Most importantly, Obama has been able to negotiate a ten-plus year cessation of critical activities necessary for Iran to make nuclear weapons and the removal of over 90 percent of Tehran’s bomb-making material. In doing so, he advanced U.S. and Israeli national security while sparing U.S. service men and women yet another open-ended war in the Middle East.

These accomplishments are meaningful and hard won, but further progress has been blocked by the sharp downturn in relations with Russia and implacable opposition by Republicans on Capitol Hill. The Republican Party, which once negotiated historic arms control and reduction treaties, now treats them as if they were Obamacare.

So what can the President do or promise at Hiroshima that will give his visit lasting meaning? Obama’s visit to Hiroshima is an important gesture, but gestures are more meaningful when backed up by commitment — and commitment rings hollow when not backed up by action. The President’s words at Hiroshima will soon be forgotten. Or worse, they will be remembered more as a rebuke, like the passage of his Prague speech in which he promised to work for a world free of nuclear weapons.

Because Hiroshima is forever linked to the mushroom cloud and the message of “Never Again,” the most appropriate commitment Obama could make there would be to help his successor secure the U.S. Senate’s consent to ratify the Comprehensive Test Ban Treaty that bans nuclear testing for all time, everywhere.

The United States has championed this Treaty for four decades, beginning when atmospheric tests threatened global public health. The Comprehensive Test Ban Treaty was finally signed twenty years ago. It has languished ever since because the United States and seven other countries haven’t ratified it. President Bill Clinton sought ratification in 1999 and was rebuffed by Republican Senators, presaging partisan battles ever since. President Obama promised in his first election campaign and in his Prague speech to “immediately and aggressively” pursue U.S. ratification. He did not keep this promise. Obama can now make a belated and partial gesture toward the Test Ban Treaty, whose rationale is forever linked to the atomic bombings of Hiroshima and Nagasaki.

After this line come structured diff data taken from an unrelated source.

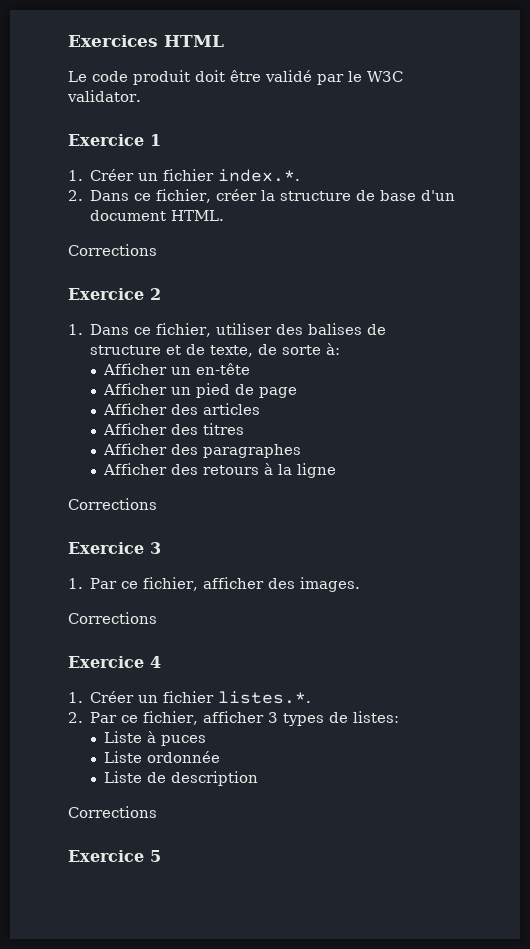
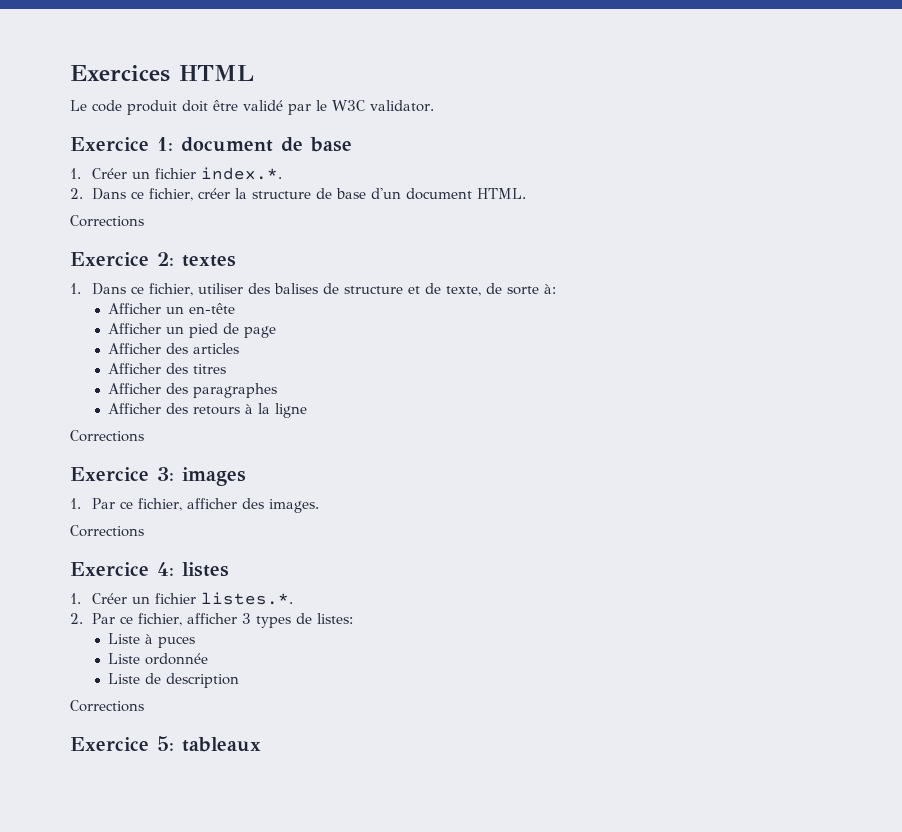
[150,134,161,146] 1 -> [157,137,352,152] 1: document de base
[150,288,161,300] 2 -> [157,252,236,267] 2: textes
[150,542,161,554] 3 -> [157,467,246,486] 3: images
[150,656,161,668] 4 -> [157,562,229,577] 4: listes
[150,850,161,862] 5 -> [157,736,261,752] 5: tableaux

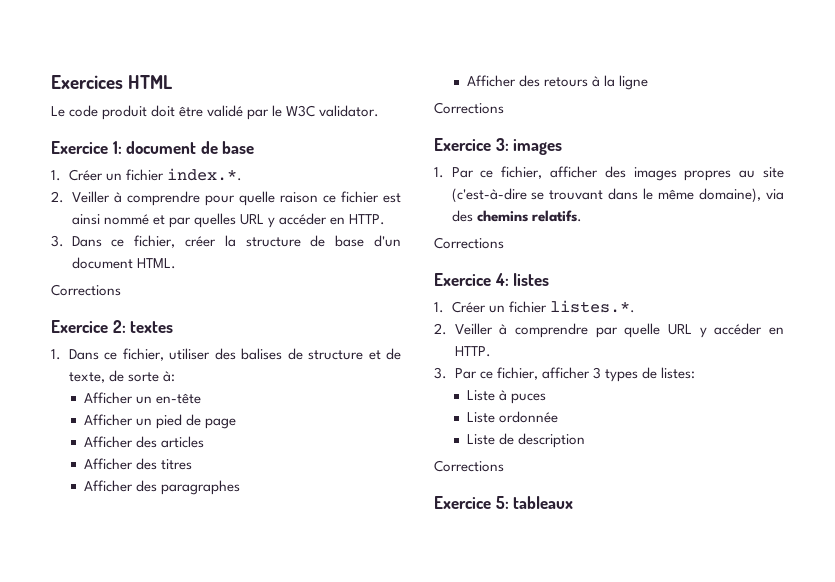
(83, 193) none -> [71,191,401,206] [71,213,385,228] [51,235,64,247] Veiller à comprendre pour quelle raison ce fichier est ainsi nommé et par quelles URL y accéder en HTTP. // 3.
[268,499,319,513] images. -> [633,167,784,181] [451,188,785,203] [451,210,582,222] images propres au site (c'est-à-dire se trouvant dans le même domaine), via des chemins relatifs.
(83, 618) none -> [454,323,784,338] [454,346,491,357] [434,367,447,379] Veiller à comprendre par quelle URL y accéder en HTTP. // 3.

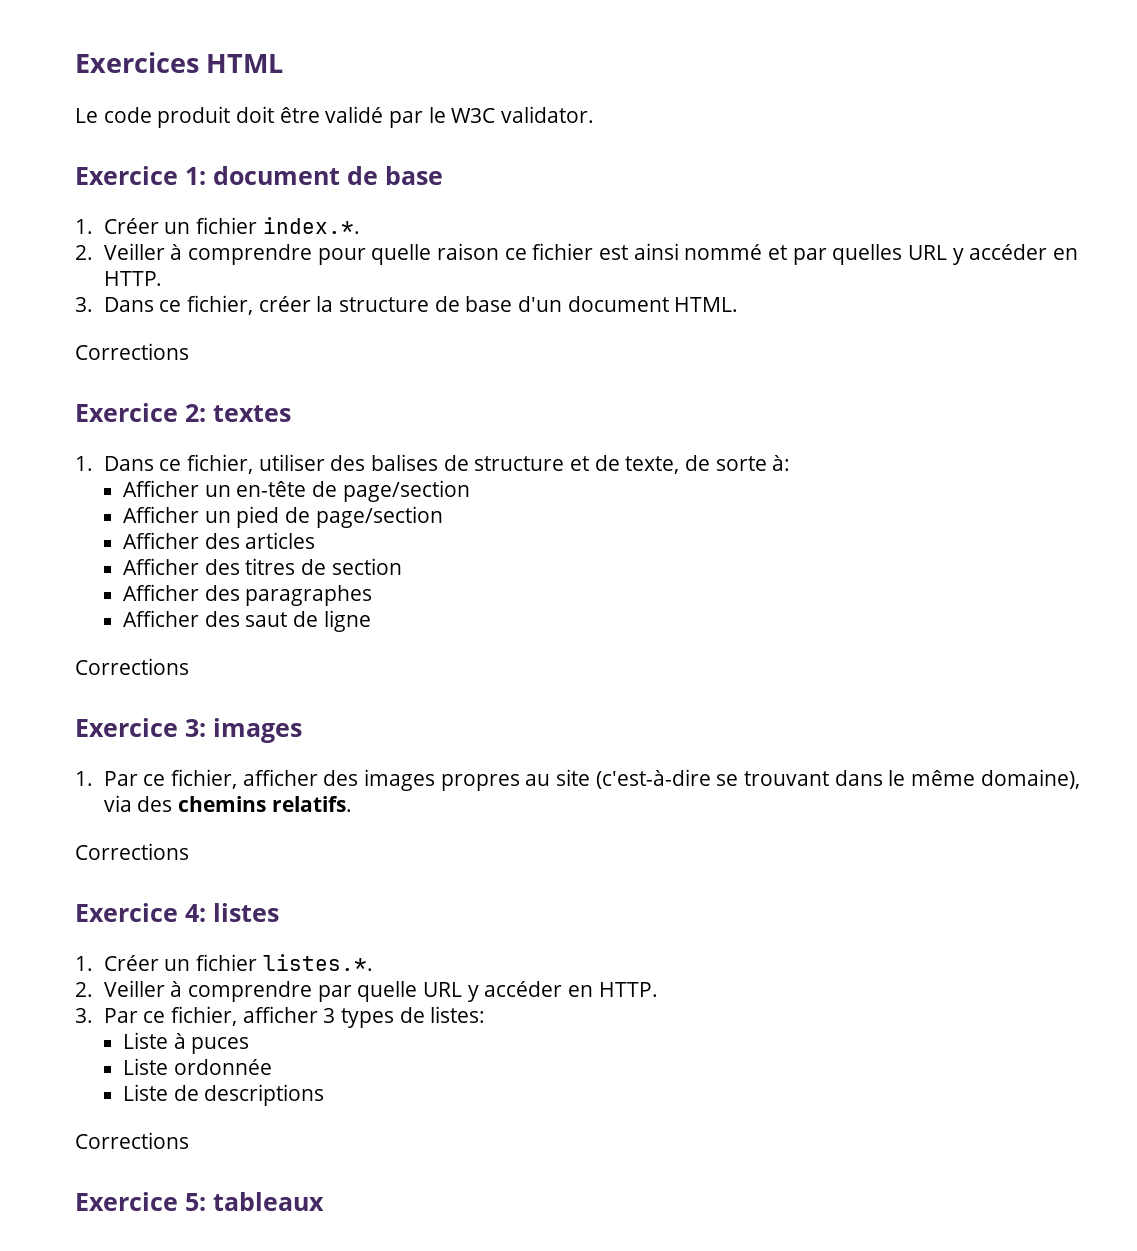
(202, 398) none -> [311,480,470,502] de page/section
[205,418,237,429] page -> [315,506,443,528] page/section
(193, 464) none -> [300,558,402,575] de section
[544,75,616,87] retours à la -> [245,611,318,627] saut de
[518,433,586,448] description -> [204,1084,325,1106] descriptions

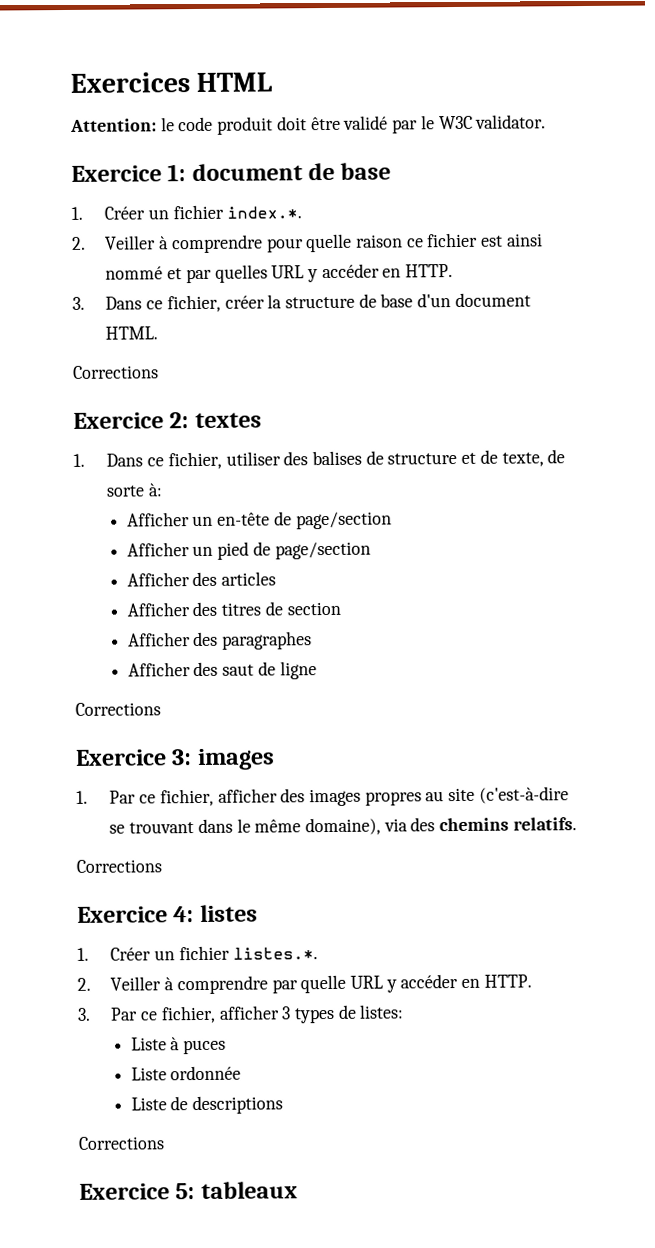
[75,108,98,123] Le -> [70,117,175,132] Attention: le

China, India, Pakistan, and Israel won’t ratify the Treaty until the United States does. If they follow Washington’s lead, steps can be taken for the Treaty’s entry into force. In Hiroshima, President Obama could help his successor ramp up support for the Treaty by pledging to co-sponsor a meaningful U.N. resolution this fall on the 20th anniversary of its signing. It’s time for all major powers to recommit to the Treaty, everything it stands for, and its continuous, real-time, global monitoring system to detect cheating. Japan, which now sits on the Security Council, could partner with the United States and other major powers in sponsoring this resolution. This would be a fitting commitment for Obama’s solemn visit to Hiroshima.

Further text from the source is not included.